= Duzakh =

Hell in Persian mythology

Duzakh (دوزخ) is Hell in the Iranian mythology. The word was dao‘aηúha in the Avestan and dušokh in Middle Persian. In Zoroastrianism, Duzakh is described as a deep well that is dark, stinky, and extremely narrow. The smallest of the xrafstars (harmful creatures in Zoroastrian mythology) are "as big as mountains" and "all devour and destroy the souls of the damned".

There happens the most horrible punishments and tortures adapted to the sins committed by the damned. There is much emphasis on sexual crimes, but also on other actions disapproved of by Mazdean ethics. Duzakh is firstly the residence of Ahriman, the demons, and the drujes ("deceit, falsehood"). All atmospheric calamities are associated with it: snow, cold, hail, rain, burning heat.

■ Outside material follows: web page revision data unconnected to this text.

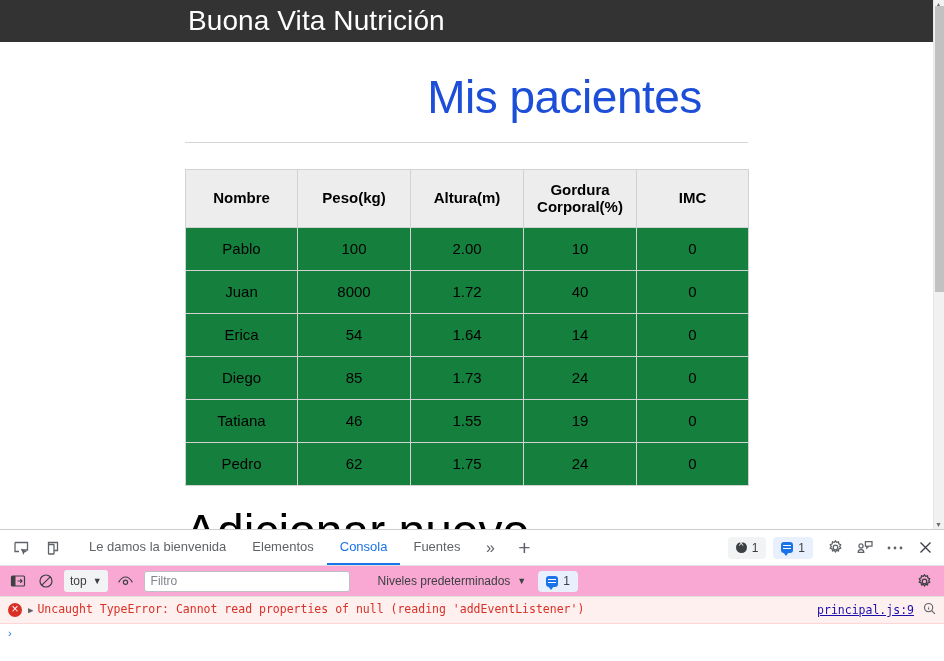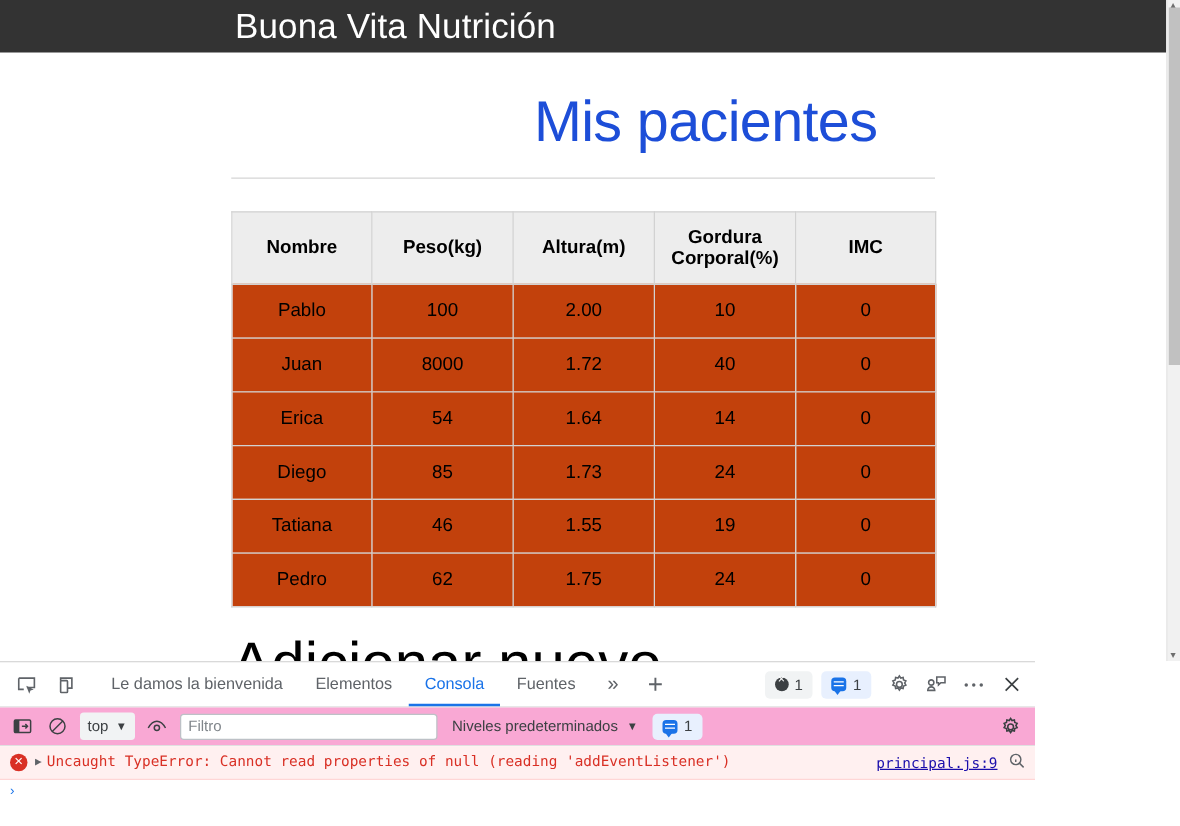--- a/index.html
+++ b/index.html
@@ -90,21 +90,21 @@
     color:#000;
   }
   .patients-table th {
     background: #ededed;
     font-weight: bold;
     height: 58px;
     padding: 4px 6px;
     line-height:1.15;
   }
   .patients-table td {
-    background: #c2410c;
+    background: #15803d;
     font-weight: normal;
     height: 43px;
     padding: 2px 6px;
   }
   .col-nombre  { width: 112px; }
   .col-peso    { width: 113px; }
   .col-altura  { width: 113px; }
   .col-gordura { width: 113px; }
   .col-imc     { width: 112px; }
 
@@ -113,21 +113,21 @@
     font-size: 48px;
     font-weight: 400;
     color:#000;
     line-height: 1.1;
     white-space: nowrap;
   }
 
   
   #devtools {
     position:absolute; left:0; top:529px;
-    width:828px; height:132px;
+    width:944px; height:132px;
     background:#ffffff;
     border-top:1px solid #cdcdcd;
     font-size:12px;
     color:#5f6368;
   }
   .dt-tabbar {
     height: 36px;
     display:flex; align-items:stretch;
     border-bottom:1px solid #e0e0e0;
     background:#ffffff;
@@ -221,21 +221,21 @@
     border:1px solid #bdc1c6; border-radius:3px;
     background:#fff;
     font-size:12px; color:#202124;
     padding: 0 6px;
     font-family:"Liberation Sans", sans-serif;
     margin-left:4px;
   }
   .filter-input::placeholder { color:#80868b; }
   .levels-select {
     display:flex; align-items:center; gap:7px;
-    margin-left:12px; font-size:12px; color:#3c4043;
+    margin-left:28px; font-size:12px; color:#3c4043;
   }
   .levels-badge {
     display:flex; align-items:center; gap:5px;
     height:21px; padding:0 8px;
     background:#e8f0fe; border-radius:4px;
     margin-left:12px; font-size:12px; color:#3c4043;
   }
   .tb-spacer { flex:1; }
 
   .console-body { background:#ffffff; height:64px; position:relative; }

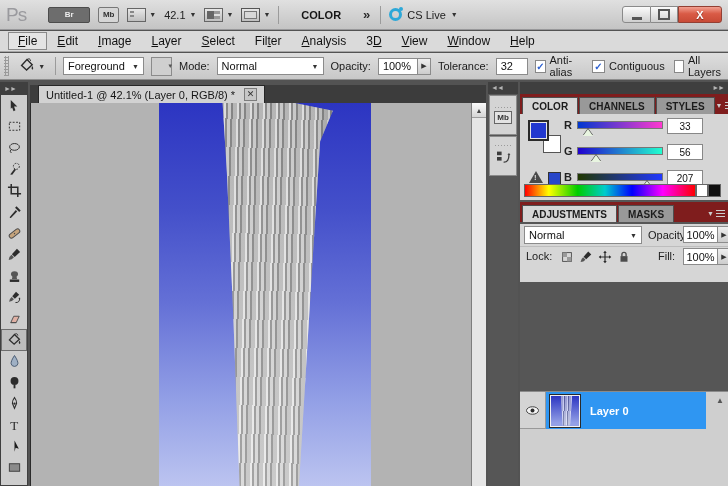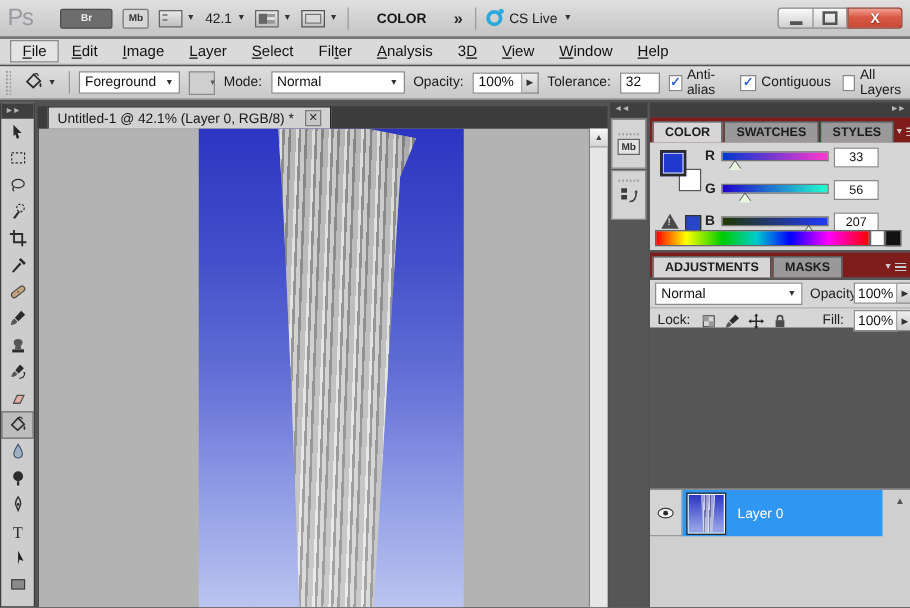--- a/index.html
+++ b/index.html
@@ -145,39 +145,39 @@
   .ramp-black { position:absolute; left:188px; top:70px; width:13px; height:13px; background:#111; border:1px solid #666; }
 
   .gapline { height:2px; background:#565656; }
 
   .blend-row { height:22px; background:#d6d6d6; position:relative; }
   .blend-dd { position:absolute; left:4px; top:2px; width:118px; }
   .opacity-label { position:absolute; left:128px; top:5px; font-size:11px; color:#222; }
   .blend-row .numbox, .lock-row .numbox { position:absolute; width:35px; justify-content:center; }
   .blend-row .numbox { left:163px; top:2px; }
   .blend-row .spinbtn { position:absolute; left:198px; top:2px; }
-  .lock-row { height:16px; background:#d6d6d6; position:relative; border-top:1px solid #bdbdbd; }
+  .lock-row { height:36px; background:#d6d6d6; position:relative; border-top:1px solid #bdbdbd; }
   .lock-label { position:absolute; left:6px; top:3px; font-size:11px; color:#222; }
   .lock-ico { position:absolute; top:1px; width:17px; height:17px; display:flex; align-items:center; justify-content:center; }
   .fill-label { position:absolute; left:138px; top:3px; font-size:11px; color:#222; }
   .lock-row .numbox { left:163px; top:1px; }
   .lock-row .spinbtn { position:absolute; left:198px; top:1px; }
 
   .layer-list { position:absolute; top:309px; left:0; right:0; bottom:0; background:#cfcfcf; border-top:1px solid #8b8b8b; }
   .layer-row { position:relative; height:37px; }
   .eye-cell { position:absolute; left:0; top:0; width:26px; height:37px; background:#d4d4d4;
      border-right:1px solid #999; border-bottom:1px solid #999; display:flex; align-items:center; justify-content:center; }
   .row-body { position:absolute; left:26px; top:0; right:22px; height:37px; display:flex; align-items:center; }
   .layer-row.selected .row-body { background:#2f96f2; }
   .layer-thumb { width:30px; height:32px; margin-left:4px; border:1px solid #f2f2f2; outline:1px solid #2a2a2a;
      background:linear-gradient(180deg,#2c35c2,#93a0e6 90%); position:relative; overflow:hidden; }
   .layer-thumb::after { content:""; position:absolute; inset:0;
      clip-path:polygon(34% 0%, 76% 0%, 68% 100%, 42% 100%);
      background:repeating-linear-gradient(92deg, rgba(255,255,255,.7) 0 1px, rgba(120,120,120,.5) 1px 2px, rgba(220,220,220,.6) 2px 4px); }
-  .layer-name { font-size:11px; font-weight:normal; color:#fff; margin-left:10px; }
+  .layer-name { font-size:11px; font-weight:bold; color:#fff; margin-left:10px; }
   .list-scroll-up { position:absolute; right:4px; top:4px; font-size:8px; color:#555; }
 </style>
 </head>
 <body>
 
 <div class="app">
 
   <div class="titlebar">
     <span class="ps-logo">Ps</span>
     <span class="tb-sq tb-br">Br</span>
@@ -420,21 +420,21 @@
               <path d="M12.4 5.8 l1.6 -1.8 l1.4 2 Z" fill="#3c3c3c"></path>
             </svg></span>
       </div>
     </div>
 
     <div class="paneldock">
       <div class="dock-head">►►</div>
 
       <div class="tabsrow" id="color-tabs">
           <span class="ptab active">COLOR</span>
-          <span class="ptab">SWATCHES</span>
+          <span class="ptab">CHANNELS</span>
           <span class="ptab">STYLES</span>
           <span class="pmenu">
             <span class="tri">▼</span>
             <span class="lines"></span>
           </span>
         </div>
       <div class="color-body">
         <div class="fg-swatch" id="fg-swatch" style="background: rgb(33, 56, 207);"></div>
         <div class="bg-swatch"></div>
         <div id="channels">

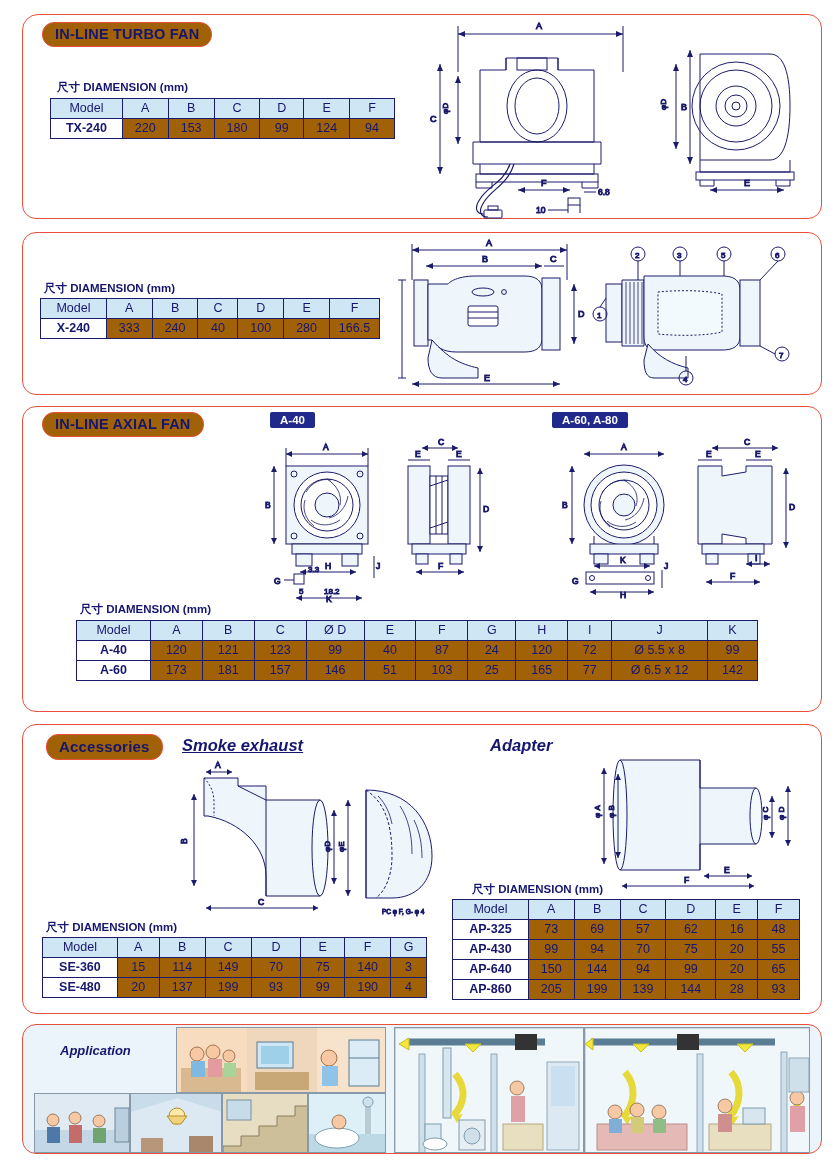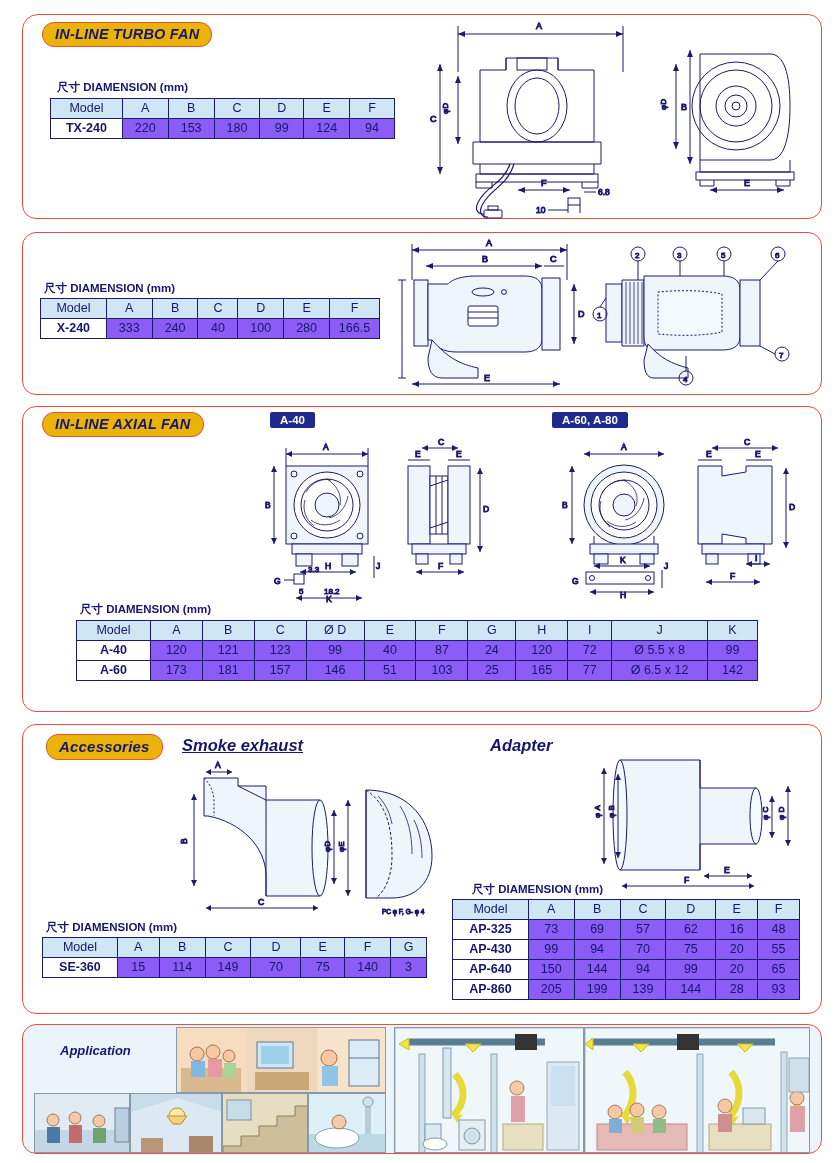--- a/index.html
+++ b/index.html
@@ -18,23 +18,22 @@
   .section {
     position: absolute;
     border: 1.6px solid #e8503a;
     border-radius: 14px;
     background: #fff;
   }
   .sec-title {
     position: absolute;
     border: 1.6px solid #e8503a;
     border-radius: 12px;
-    background: #eab308;
+    background: #a16207;
     padding: 3px 12px 4px 12px;
-    font-style: italic;
     font-weight: bold;
     font-size: 14.5px;
     color: #16166e;
     white-space: nowrap;
     letter-spacing: 0.2px;
   }
   .plain-title {
     position: absolute;
     font-style: italic;
     font-weight: bold;
@@ -47,21 +46,21 @@
     font-weight: bold;
     color: #16166e;
     white-space: nowrap;
   }
   .dim-label .cjk { font-family: "DejaVu Sans", sans-serif; font-weight: bold; }
 
   
   table.spec {
     position: absolute;
     border-collapse: collapse;
-    background: #8b5cf6;
+    background: #a16207;
     font-size: 12.5px;
   }
   table.spec th, table.spec td {
     border: 1px solid #1b1b6b;
     text-align: center;
     color: #16166e;
     padding: 1px 3px;
     height: 19px;
     line-height: 17px;
     white-space: nowrap;
@@ -680,20 +679,30 @@
       <tr>
         <td>SE-360</td>
         <td>15</td>
         <td>114</td>
         <td>149</td>
         <td>70</td>
         <td>75</td>
         <td>140</td>
         <td>3</td>
       </tr>
+      <tr>
+        <td>SE-480</td>
+        <td>20</td>
+        <td>137</td>
+        <td>199</td>
+        <td>93</td>
+        <td>99</td>
+        <td>190</td>
+        <td>4</td>
+      </tr>
     </tbody>
   </table>
 
   <div class="dim-label" style="left:472px; top:882px;">
     <span class="cjk">尺寸</span>
     <span>DIAMENSION (mm)</span>
   </div>
   <table class="spec" style="left:452px; top:899px; width:348px;">
     <thead>
       <tr>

Duzakh is used as a word for Hell in many modern languages including Persian, Pashto, Kurdish, Balochi, Turkmen, Uzbek, Bengali, Punjabi, and Hindi-Urdu. The word for Hell in Georgian, Dzjodzjokheti (ჯოჯოხეთი), is of Persian origin.

==Sources==
- Encyclopædia Iranica: Iranian Religions: Zoroastrianism: Hell & its Concept in the Iranian Culture, By: Philippe Gignoux.
- Zâdspram, Wizîdagîhâ, ed. and tr. with comm. Philippe Gignoux and Ahmad Tafazzoli as Anthologie de Zâdspram, Paris, 1994.